#### [WHAT YOU ARE ASKED TO DO]
Find every line of the listing below where "lines" appears, and copy it.

#### [DATA LISTING]
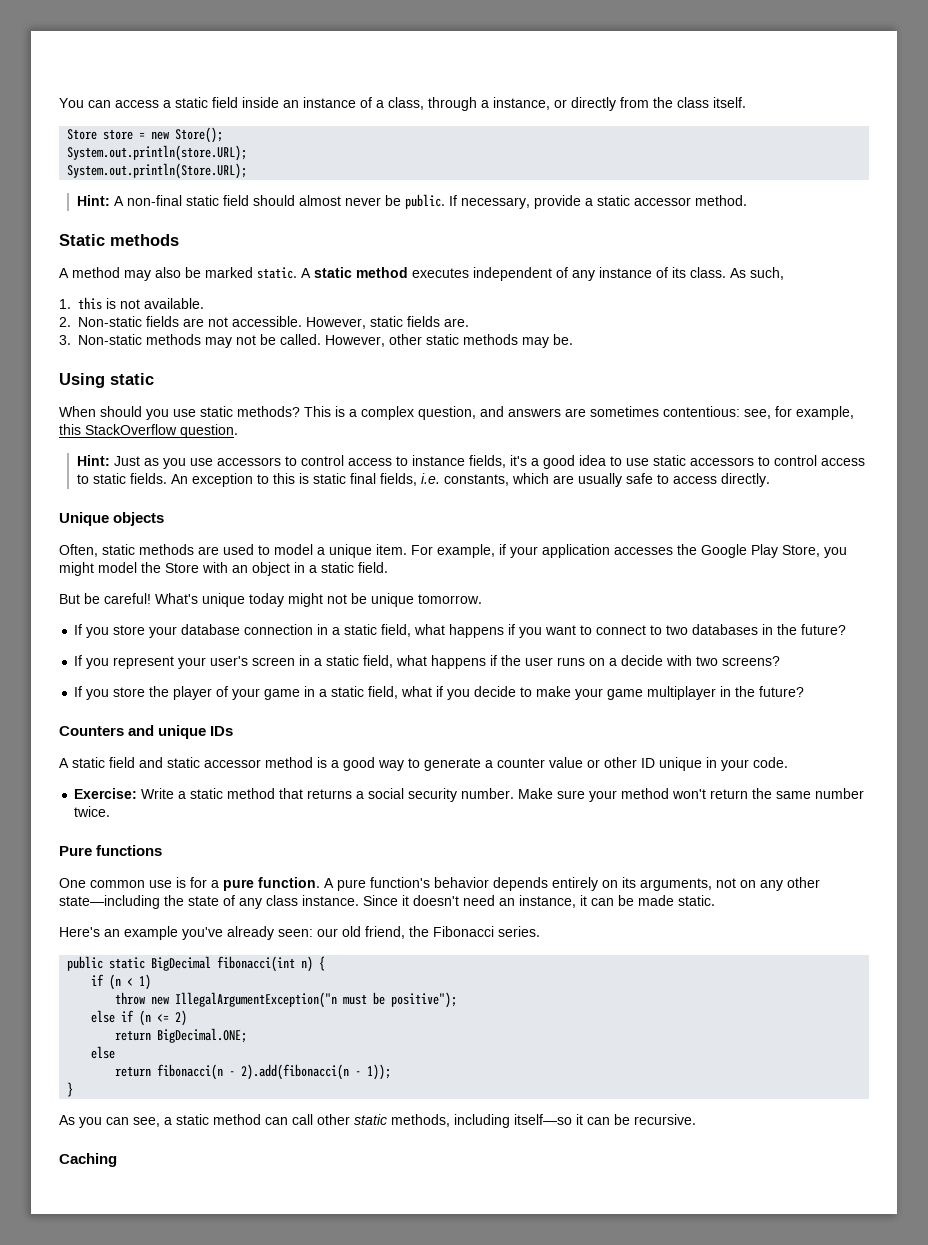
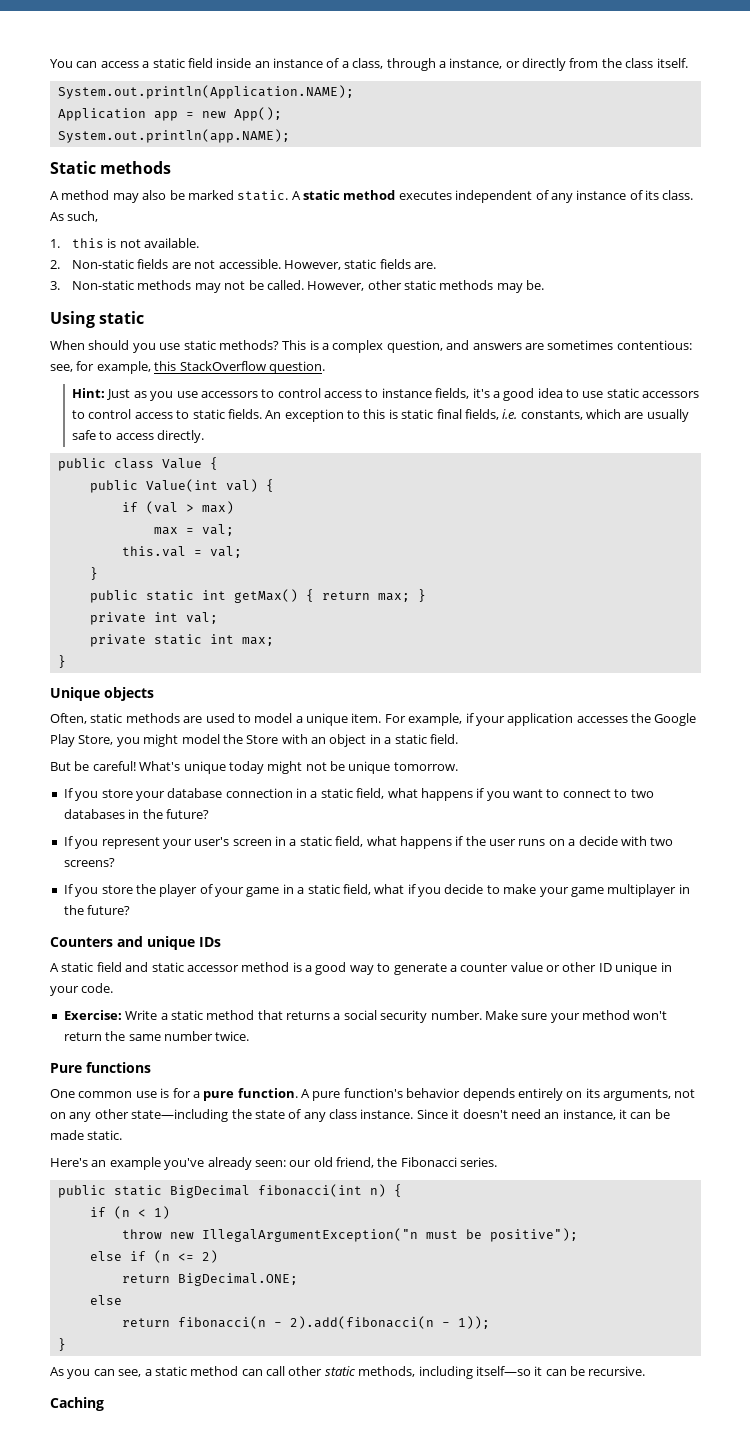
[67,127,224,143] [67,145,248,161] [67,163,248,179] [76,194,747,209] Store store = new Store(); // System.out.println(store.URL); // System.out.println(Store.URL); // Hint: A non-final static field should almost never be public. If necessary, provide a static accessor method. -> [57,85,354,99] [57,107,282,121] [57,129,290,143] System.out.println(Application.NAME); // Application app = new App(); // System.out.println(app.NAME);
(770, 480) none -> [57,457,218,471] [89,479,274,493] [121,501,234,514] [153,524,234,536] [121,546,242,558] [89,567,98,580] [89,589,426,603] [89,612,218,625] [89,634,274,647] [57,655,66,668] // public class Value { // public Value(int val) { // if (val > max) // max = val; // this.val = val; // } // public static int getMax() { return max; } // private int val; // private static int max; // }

==

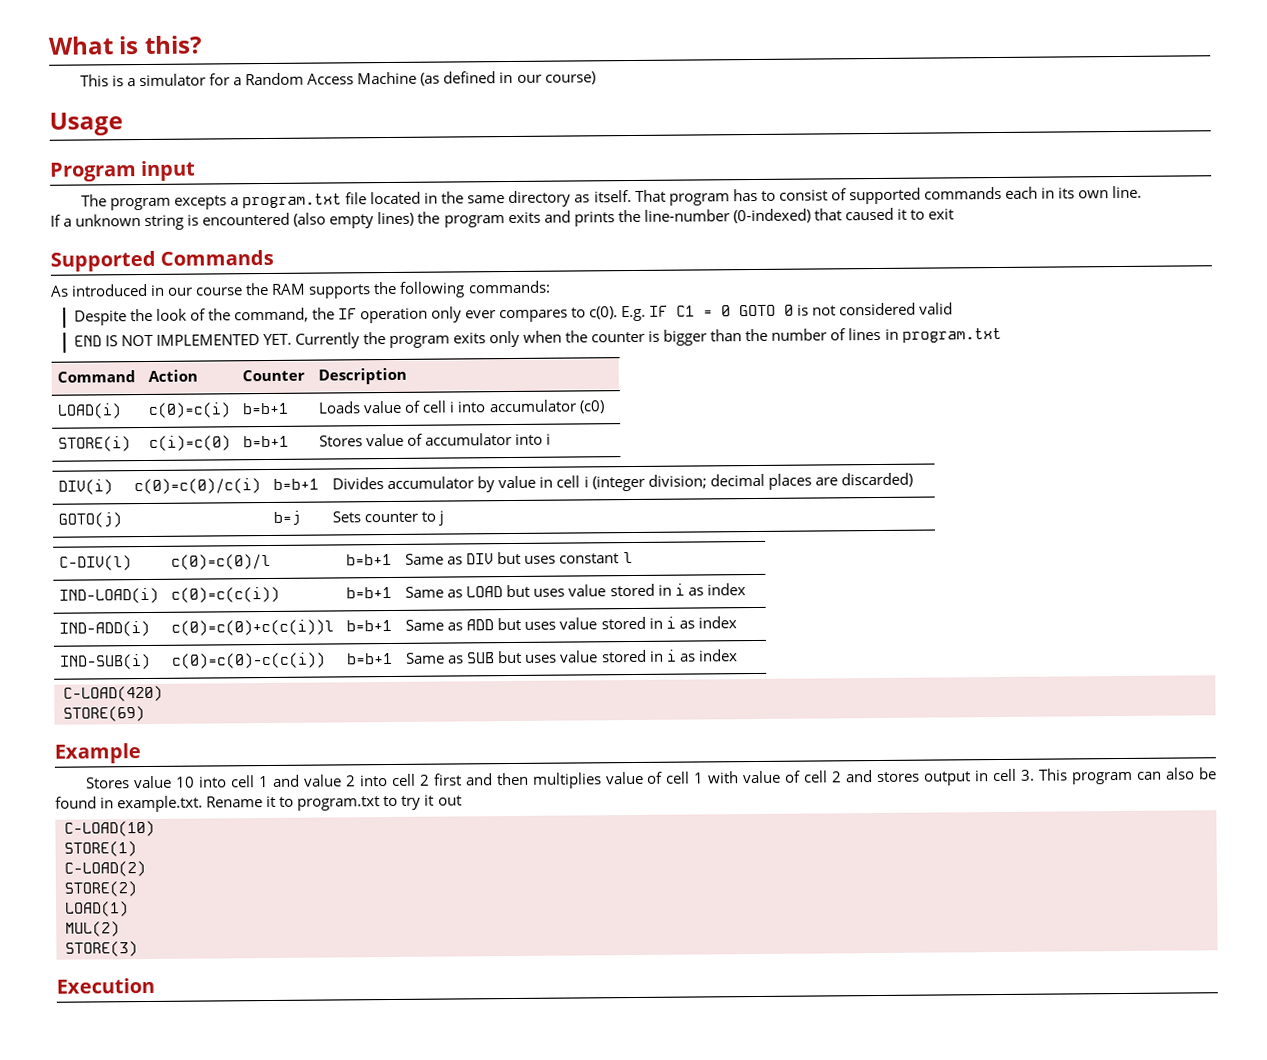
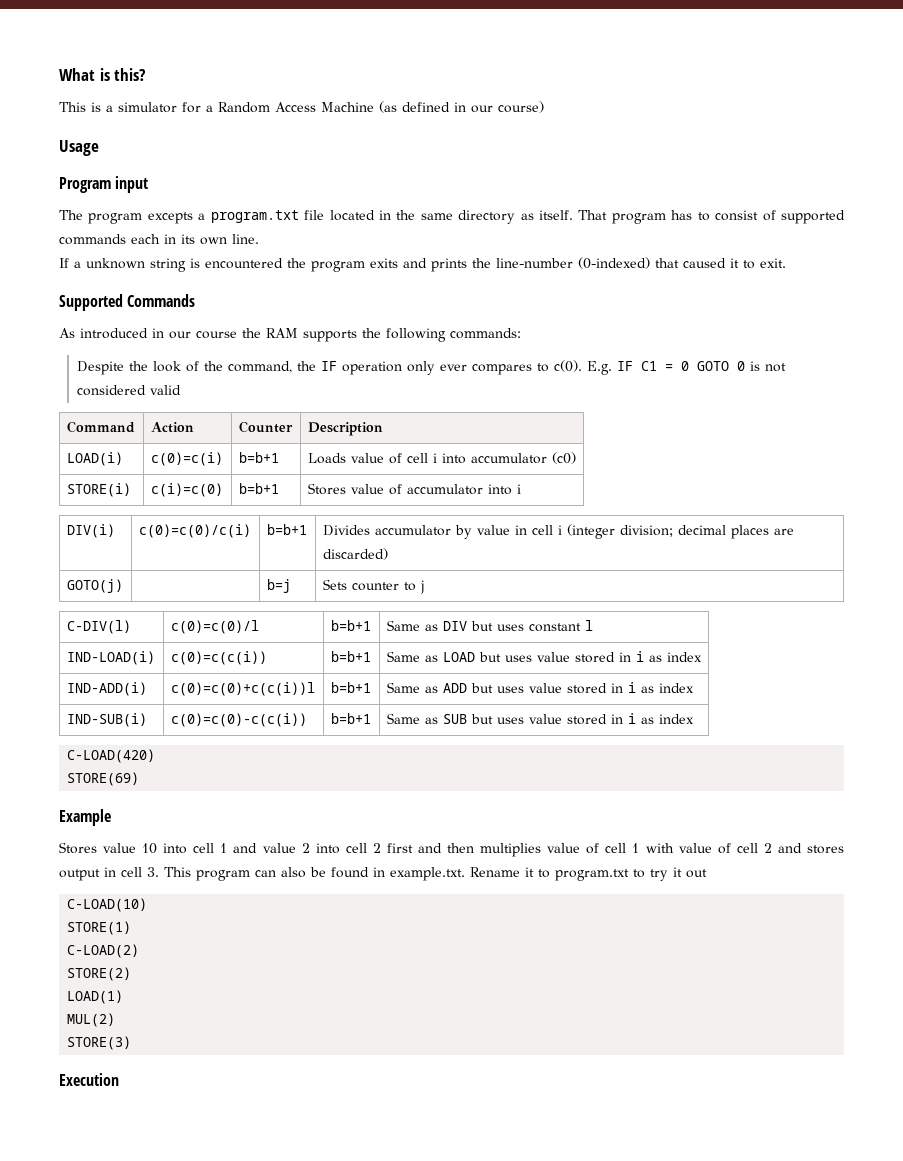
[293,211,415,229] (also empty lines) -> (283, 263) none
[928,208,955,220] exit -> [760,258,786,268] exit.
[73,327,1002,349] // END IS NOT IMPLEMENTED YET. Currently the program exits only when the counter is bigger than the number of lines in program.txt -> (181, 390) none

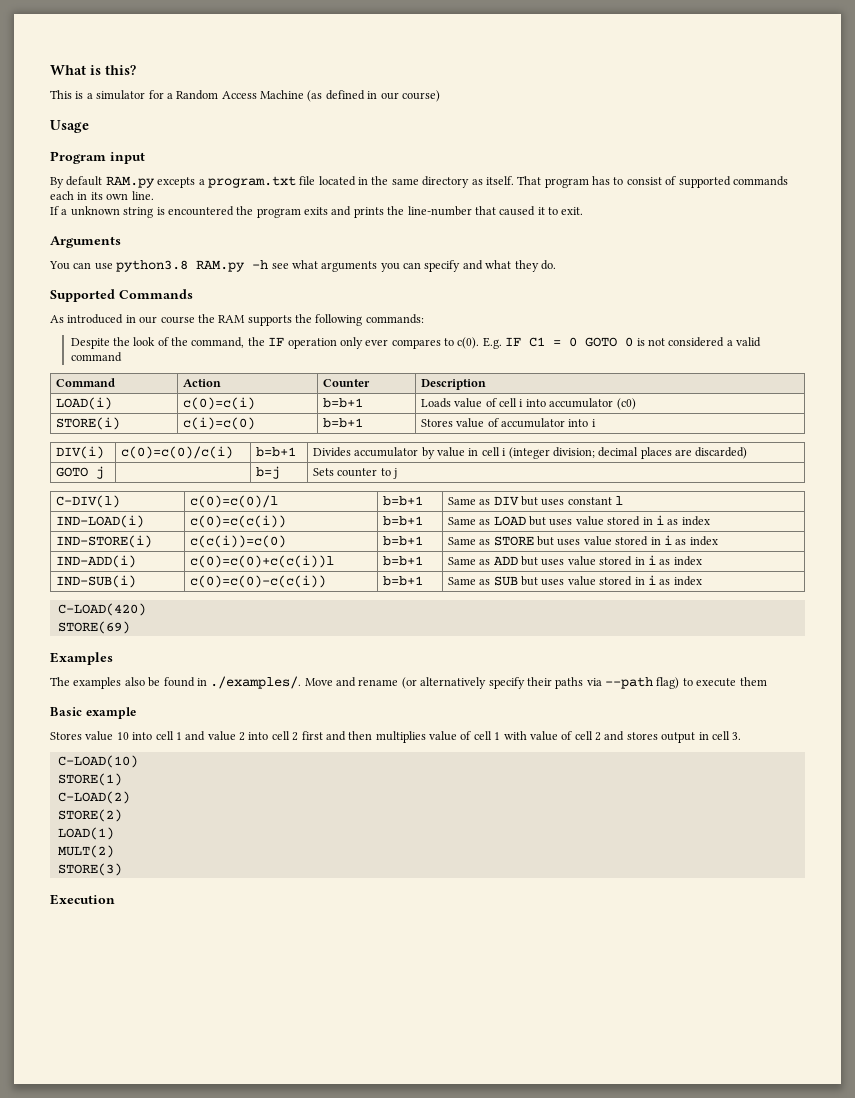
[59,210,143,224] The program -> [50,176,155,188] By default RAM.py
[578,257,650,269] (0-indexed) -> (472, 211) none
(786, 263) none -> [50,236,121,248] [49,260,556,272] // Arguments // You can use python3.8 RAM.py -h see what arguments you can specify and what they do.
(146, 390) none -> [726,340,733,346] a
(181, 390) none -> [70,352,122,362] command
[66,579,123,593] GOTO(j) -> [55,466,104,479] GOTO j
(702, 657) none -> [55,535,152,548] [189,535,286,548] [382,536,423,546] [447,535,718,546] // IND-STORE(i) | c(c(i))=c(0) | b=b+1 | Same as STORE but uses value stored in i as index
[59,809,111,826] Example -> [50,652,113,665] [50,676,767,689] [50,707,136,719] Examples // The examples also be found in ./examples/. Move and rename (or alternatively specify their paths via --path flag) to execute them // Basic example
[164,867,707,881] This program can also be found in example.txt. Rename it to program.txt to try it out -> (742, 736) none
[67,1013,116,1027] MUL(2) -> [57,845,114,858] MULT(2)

#### [SOLUTION TO THE PROBLEM]
[293,211,415,229] (also empty lines) -> (283, 263) none
[73,327,1002,349] // END IS NOT IMPLEMENTED YET. Currently the program exits only when the counter is bigger than the number of lines in program.txt -> (181, 390) none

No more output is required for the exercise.